Who’s the thirsty one here?
by Unvirtuous Abbey
Gospel Reading: John 4: 5-42
For Sunday, Mar. 27, 2011: Year A – Lent 3
“I want to thank the woman at the well,” he said. He was a newcomer to the group of mostly older people who gathered each week to study and read the Bible. He was also a professor and, as he said to the group, a gay man.
Just Good Conversation
Something that attracts me to this story is that there is no “healing,” just good conversation. We’re so used to “sound bite” Jesus that it’s interesting to see the person behind the Messiah. It’s refreshing to think of Jesus sitting beside a 1,200 year old well that was made famous by someone else. This story is divinity and humanity holding hands, laughing back and forth, and even getting a bit testy when the comments hit too close to home; but it’s a conversation held in what becomes mutual respect.
Thomas Moore said, “Heaven is not some impossible, idealized world; it is ordinary life made brilliant by a philosophy of mutual respect.”
A Love Story
That is precisely the perceived problem here: mutual respect. It’s also what is at stake. Because for several reasons, including race, religion, and gender, what Jesus is doing is considered wrong by the people around him who loved him most.
Robert Alter, in The Art of Biblical Narrative talked about Hebrew “type-scenes” in which stock characters would act a certain way every time. In the Hebrew stories, it sometimes happens that when a man meets a woman at a well, they get married. So, if you didn’t know who Jesus was, to Hebrew ears, this was a possible outcome, and was a great way of telling a story.
Because not only is this a story about divinity and humanity, it’s a story about love and, while not hate, about the people whom we aren’t supposed to love.
John’s story takes place in a Samaritan city called Sychar. More specifically, near a well called “Jacob’s Well.” It was and remains over 100 feet deep. It’s the kind of well into which water percolates and gathers. The water that Jesus brings, he says, “gushes up.”
What gushes up for me in this story is what a professor of mine once said. He said that any time we label someone as “other”, for whatever reason be it social, political, racial, religious, sexual, we dehumanize them. That’s a slippery slope. With the label “other”, it becomes easier to call someone a name. It becomes easier to limit rights and create a second-class citizen. It becomes easier to do things that are so cruel and inhuman that we are left wondering how did this happen?
The greatest sin just might be complacency. What dictated the conversation between Jesus and the woman at the well was respect. And when that humanity was shown in a conversation about divinity, both left the experience fuller, having drunk deeply from the well of mutual respect.
In the end, the woman leaves her water jar behind. Perhaps it was an act of kindness towards her new friend, or perhaps it was because her thirst had been quenched.
The Hardest Question
I want to thank the woman at the well for reminding me that even when I know that things aren’t what they could be in my life, or in the world, God draws closer into a holy conversation.
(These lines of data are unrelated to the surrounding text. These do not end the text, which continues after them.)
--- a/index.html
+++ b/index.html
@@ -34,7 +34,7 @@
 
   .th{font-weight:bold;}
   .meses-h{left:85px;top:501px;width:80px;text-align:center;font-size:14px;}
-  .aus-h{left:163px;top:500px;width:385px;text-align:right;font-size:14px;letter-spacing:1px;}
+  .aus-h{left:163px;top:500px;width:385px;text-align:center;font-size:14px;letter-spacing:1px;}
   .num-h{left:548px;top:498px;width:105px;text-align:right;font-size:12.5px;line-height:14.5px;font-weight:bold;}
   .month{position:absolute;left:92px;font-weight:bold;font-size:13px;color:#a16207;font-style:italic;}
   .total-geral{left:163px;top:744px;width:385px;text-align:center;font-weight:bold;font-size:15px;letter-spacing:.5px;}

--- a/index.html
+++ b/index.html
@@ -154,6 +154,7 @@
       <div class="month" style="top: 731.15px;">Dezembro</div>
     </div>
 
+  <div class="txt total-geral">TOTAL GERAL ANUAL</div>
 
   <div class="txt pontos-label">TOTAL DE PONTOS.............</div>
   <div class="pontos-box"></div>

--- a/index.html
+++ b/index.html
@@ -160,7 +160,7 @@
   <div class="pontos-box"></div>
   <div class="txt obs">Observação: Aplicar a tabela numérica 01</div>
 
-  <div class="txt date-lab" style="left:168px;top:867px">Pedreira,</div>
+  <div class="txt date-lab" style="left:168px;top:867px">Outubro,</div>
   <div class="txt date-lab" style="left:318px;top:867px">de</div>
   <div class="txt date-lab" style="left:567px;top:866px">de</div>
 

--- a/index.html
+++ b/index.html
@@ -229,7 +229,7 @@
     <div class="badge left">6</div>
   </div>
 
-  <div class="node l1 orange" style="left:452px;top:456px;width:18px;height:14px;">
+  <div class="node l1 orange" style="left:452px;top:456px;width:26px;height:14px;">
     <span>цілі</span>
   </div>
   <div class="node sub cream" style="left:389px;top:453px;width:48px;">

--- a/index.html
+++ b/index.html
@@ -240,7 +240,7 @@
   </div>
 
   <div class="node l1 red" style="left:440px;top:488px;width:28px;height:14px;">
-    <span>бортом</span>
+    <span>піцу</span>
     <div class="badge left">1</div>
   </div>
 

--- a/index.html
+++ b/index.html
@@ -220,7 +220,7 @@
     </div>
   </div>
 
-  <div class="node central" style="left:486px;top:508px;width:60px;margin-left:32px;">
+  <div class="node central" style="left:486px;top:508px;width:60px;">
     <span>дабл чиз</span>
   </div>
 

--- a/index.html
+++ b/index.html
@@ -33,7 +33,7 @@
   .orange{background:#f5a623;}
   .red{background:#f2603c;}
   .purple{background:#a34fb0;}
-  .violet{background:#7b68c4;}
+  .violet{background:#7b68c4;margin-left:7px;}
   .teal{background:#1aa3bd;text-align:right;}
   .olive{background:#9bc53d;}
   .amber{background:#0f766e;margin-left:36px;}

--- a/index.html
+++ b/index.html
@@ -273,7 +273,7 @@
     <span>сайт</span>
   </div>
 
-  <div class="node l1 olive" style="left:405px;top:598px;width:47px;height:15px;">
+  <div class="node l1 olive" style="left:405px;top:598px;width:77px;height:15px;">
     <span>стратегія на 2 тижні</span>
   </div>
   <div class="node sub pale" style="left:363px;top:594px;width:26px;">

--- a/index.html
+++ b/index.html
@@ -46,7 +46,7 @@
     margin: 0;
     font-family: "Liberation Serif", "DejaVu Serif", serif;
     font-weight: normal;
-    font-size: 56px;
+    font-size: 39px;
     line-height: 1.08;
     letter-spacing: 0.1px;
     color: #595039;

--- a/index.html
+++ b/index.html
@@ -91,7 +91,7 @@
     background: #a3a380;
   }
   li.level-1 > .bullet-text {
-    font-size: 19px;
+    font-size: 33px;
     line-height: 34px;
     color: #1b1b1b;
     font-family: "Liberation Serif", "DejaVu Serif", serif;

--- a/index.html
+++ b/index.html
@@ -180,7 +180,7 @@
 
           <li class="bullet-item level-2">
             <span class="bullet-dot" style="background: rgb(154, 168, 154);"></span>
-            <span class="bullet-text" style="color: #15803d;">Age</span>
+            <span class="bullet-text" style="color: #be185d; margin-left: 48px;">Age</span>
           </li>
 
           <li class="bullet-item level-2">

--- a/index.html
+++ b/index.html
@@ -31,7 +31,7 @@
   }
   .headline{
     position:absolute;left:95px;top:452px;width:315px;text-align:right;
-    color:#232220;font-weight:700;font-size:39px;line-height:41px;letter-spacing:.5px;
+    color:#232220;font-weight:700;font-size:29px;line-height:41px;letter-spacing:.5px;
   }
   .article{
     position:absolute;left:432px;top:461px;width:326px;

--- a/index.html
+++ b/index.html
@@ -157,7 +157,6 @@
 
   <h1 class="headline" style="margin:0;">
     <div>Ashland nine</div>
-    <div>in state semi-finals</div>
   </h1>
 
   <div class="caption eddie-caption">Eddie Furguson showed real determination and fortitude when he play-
What do you do when you’re thirsty, and you have no bucket, and the well is deep?
Unvirtuous Abbey appeared on the Twitter scene on August 6th, 2010. They are a slightly sarcastic, yet hopeful, group of monks. They try to elevate the conversation with humorous tweets about the Bible, God, and Jesus. They also pray about geeks, Guns and Roses, and Charlie Sheen. They have been interviewed by The Practical Catholic and the Virtual Abbey. They consider themselves lucky to be among the guest bloggers of “The Hardest Question.”